The partners are jointly developing an oral direct-acting antiviral, AT-527, for the treatment of COVID-19. But the global phase 2 MOONSONG trial evaluating AT-527 in the outpatient setting failed to reduce the amount of SARS-CoV-2 virus in patients with mild or moderate COVID-19 compared to placebo in the overall study population — of which approximately two-thirds of patients were low-risk with mild symptoms.

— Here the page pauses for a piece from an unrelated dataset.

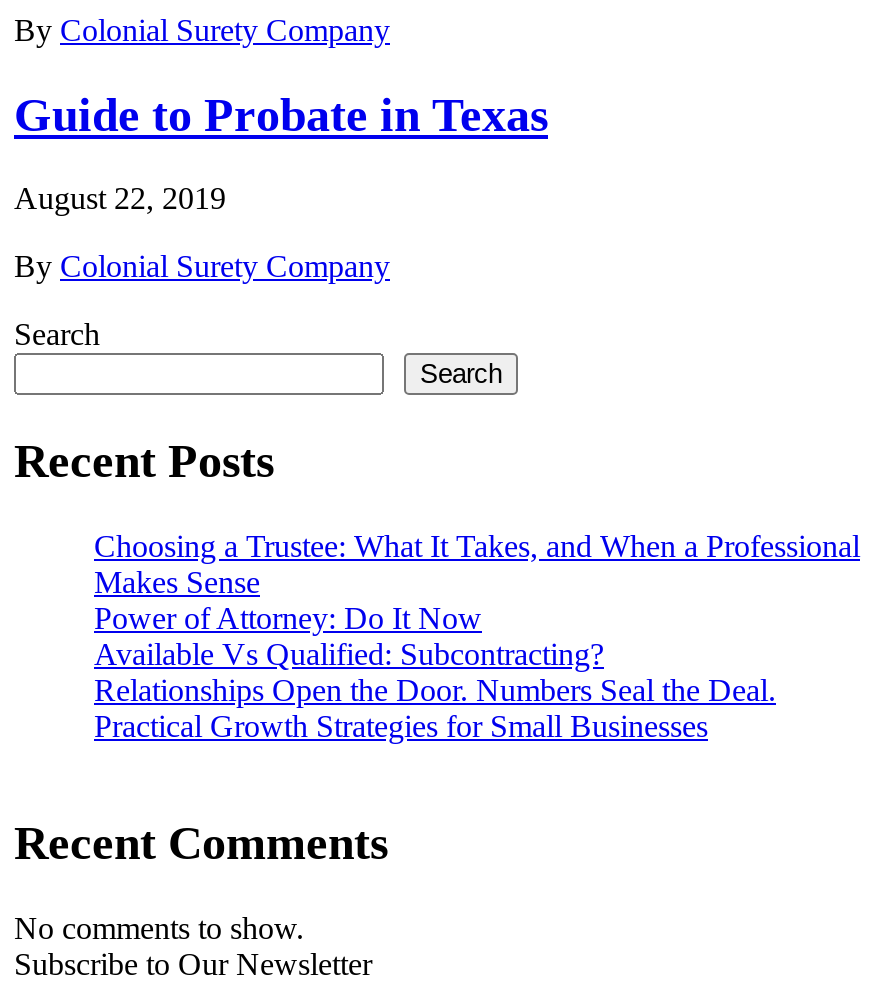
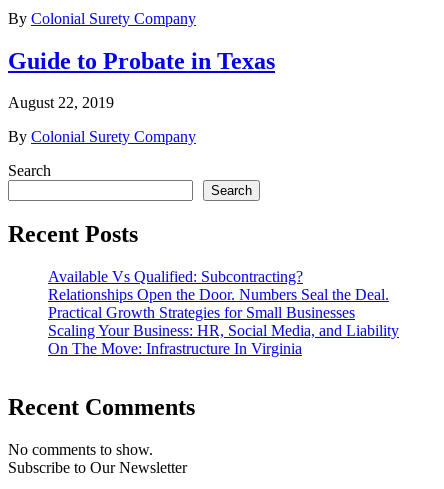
[94,529,860,635] Choosing a Trustee: What It Takes, and When a Professional | Makes Sense | Power of Attorney: Do It Now -> none
moved [94,637,776,743] -> [48,268,389,321]: Available Vs Qualified: Subcontracting? | Relationships Open the Door. Numbers Seal the Deal. | Practical Growth Strategies for Small Businesses
none -> [48,322,399,357] Scaling Your Business: HR, Social Media, and Liability | On The Move: Infrastructure In Virginia

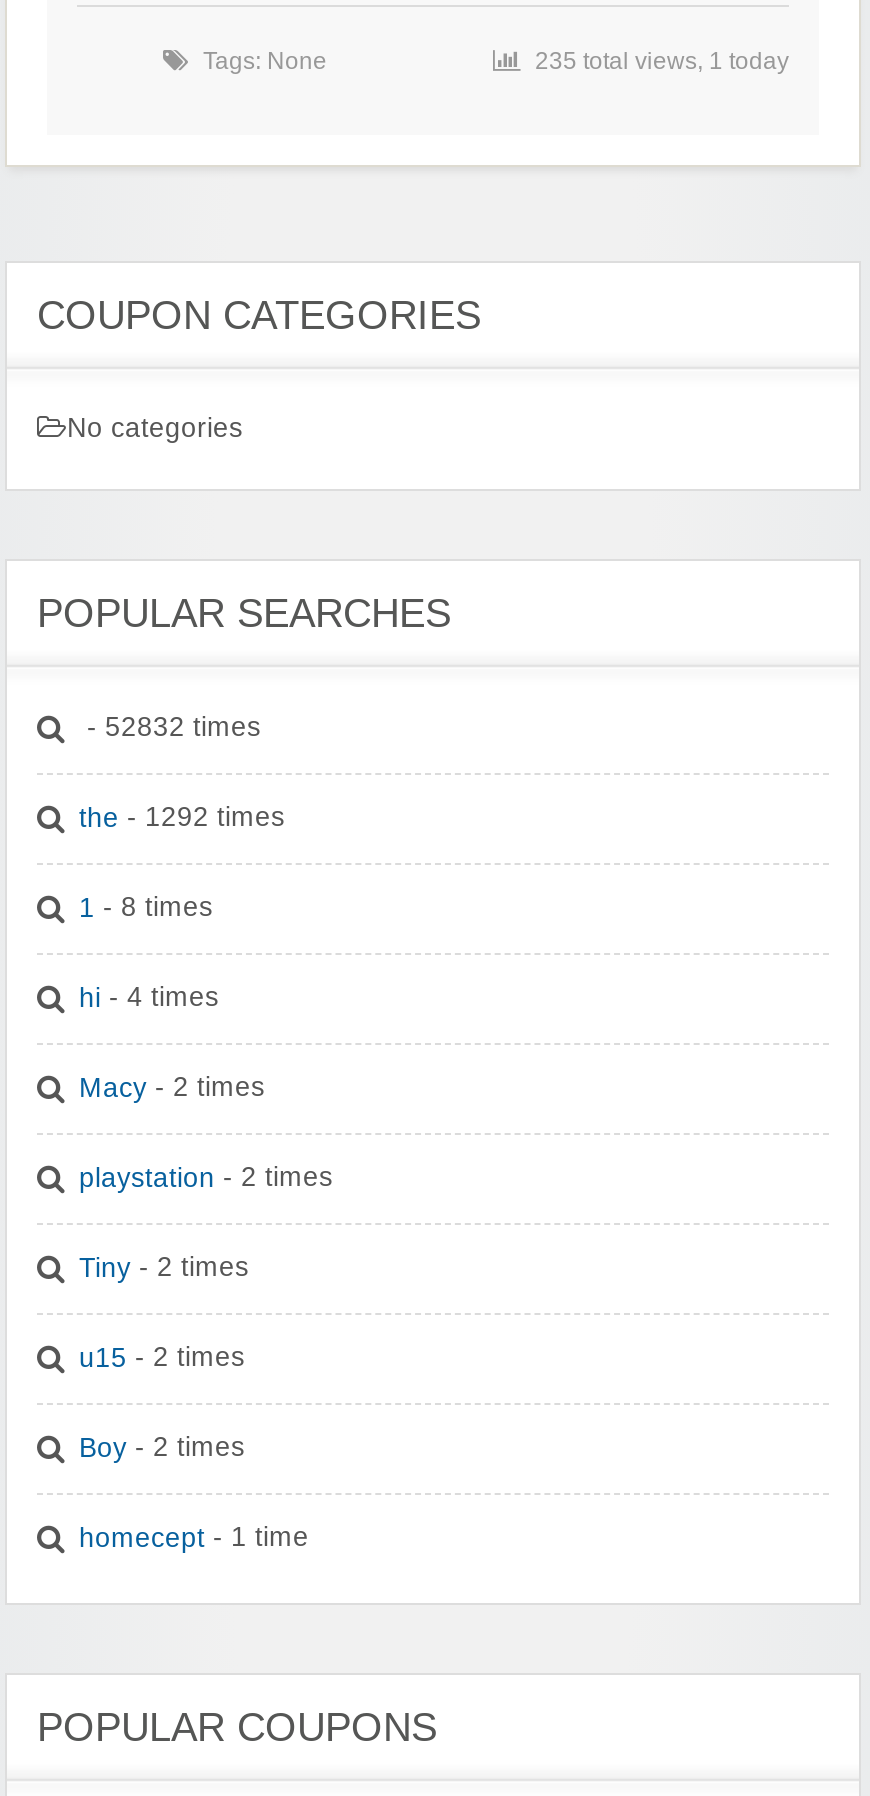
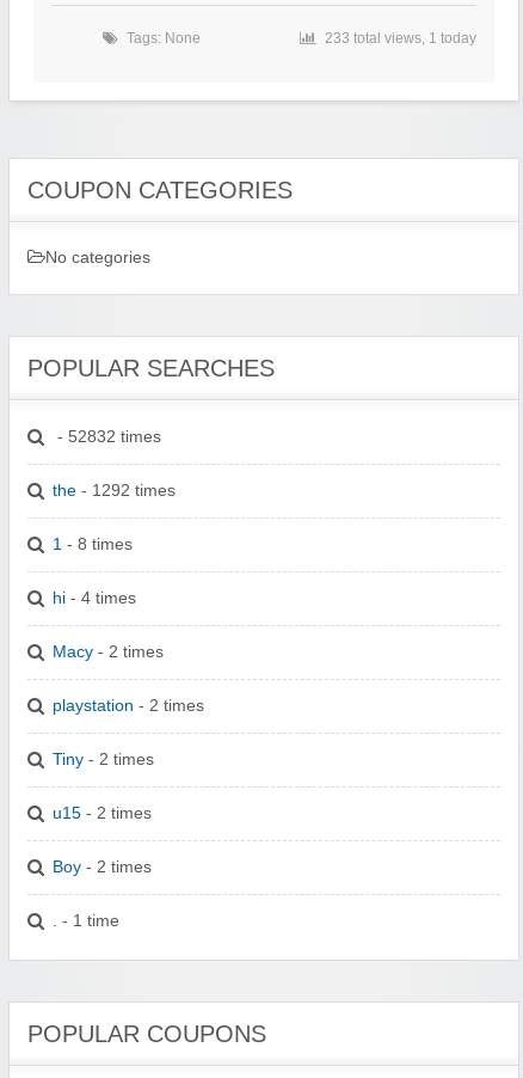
[535,47,789,75] 235 total views, 1 today -> [325,30,476,47] 233 total views, 1 today
[79,1523,309,1553] homecept - 1 time -> [53,912,119,930] . - 1 time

Optimism in the antiviral space had been high following the news that Merck (MSD) and Ridgeback Biotherapeutics submitted an Emergency Use Authorization application to the U.S. FDA for molnupiravir, their investigational oral antiviral medicine for the treatment of mild-to-moderate COVID-19 — just 10 days after posting positive phase 3 data. The submission was based on positive results from a planned interim analysis from the MOVe-OUT clinical trial, which found that molnupiravir reduced the risk of hospitalization or death by approximately 50% in at-risk, non-hospitalized adult patients with mild-to-moderate COVID.
There was some good news for Atea and Roche: In high-risk patients with underlying health conditions, a reduction of viral load at day 7, as compared to the placebo, was observed.
Now, the partners are "assessing potential modifications to the phase 3 MORNINGSKY protocol that may likely lead to improved clinical outcomes." The reassessment, however, will push the timeline back a full year, to the second half of 2022.